_Assignment_. Please copy each line of the records below that includes the word "github".

[Opening Dataset extract section]

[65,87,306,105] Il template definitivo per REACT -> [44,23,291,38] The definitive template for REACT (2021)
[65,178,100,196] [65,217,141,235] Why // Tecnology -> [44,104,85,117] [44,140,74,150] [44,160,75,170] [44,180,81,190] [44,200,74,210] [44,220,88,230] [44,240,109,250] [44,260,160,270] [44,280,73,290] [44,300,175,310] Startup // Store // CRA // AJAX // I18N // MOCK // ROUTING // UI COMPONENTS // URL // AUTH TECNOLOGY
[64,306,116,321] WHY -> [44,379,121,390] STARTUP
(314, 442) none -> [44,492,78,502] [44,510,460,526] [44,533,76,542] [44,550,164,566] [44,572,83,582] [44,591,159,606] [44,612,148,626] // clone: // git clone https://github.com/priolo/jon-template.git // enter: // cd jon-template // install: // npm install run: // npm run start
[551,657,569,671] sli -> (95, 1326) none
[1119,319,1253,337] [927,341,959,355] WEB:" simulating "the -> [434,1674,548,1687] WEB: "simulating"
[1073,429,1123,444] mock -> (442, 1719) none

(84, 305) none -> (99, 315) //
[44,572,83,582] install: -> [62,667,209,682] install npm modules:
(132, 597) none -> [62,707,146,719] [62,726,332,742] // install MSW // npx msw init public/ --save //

[Closing Dataset extract section]
[Opening Dataset extract section]

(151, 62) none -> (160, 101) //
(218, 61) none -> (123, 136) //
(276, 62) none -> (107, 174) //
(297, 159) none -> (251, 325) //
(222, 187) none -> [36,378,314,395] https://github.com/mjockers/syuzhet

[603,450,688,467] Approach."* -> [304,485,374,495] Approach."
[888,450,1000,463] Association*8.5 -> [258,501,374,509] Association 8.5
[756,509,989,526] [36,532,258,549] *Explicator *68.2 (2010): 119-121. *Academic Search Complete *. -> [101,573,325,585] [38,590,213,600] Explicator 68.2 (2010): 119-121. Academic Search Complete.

[Closing Dataset extract section]

_Result_.
(314, 442) none -> [44,492,78,502] [44,510,460,526] [44,533,76,542] [44,550,164,566] [44,572,83,582] [44,591,159,606] [44,612,148,626] // clone: // git clone https://github.com/priolo/jon-template.git // enter: // cd jon-template // install: // npm install run: // npm run start
(222, 187) none -> [36,378,314,395] https://github.com/mjockers/syuzhet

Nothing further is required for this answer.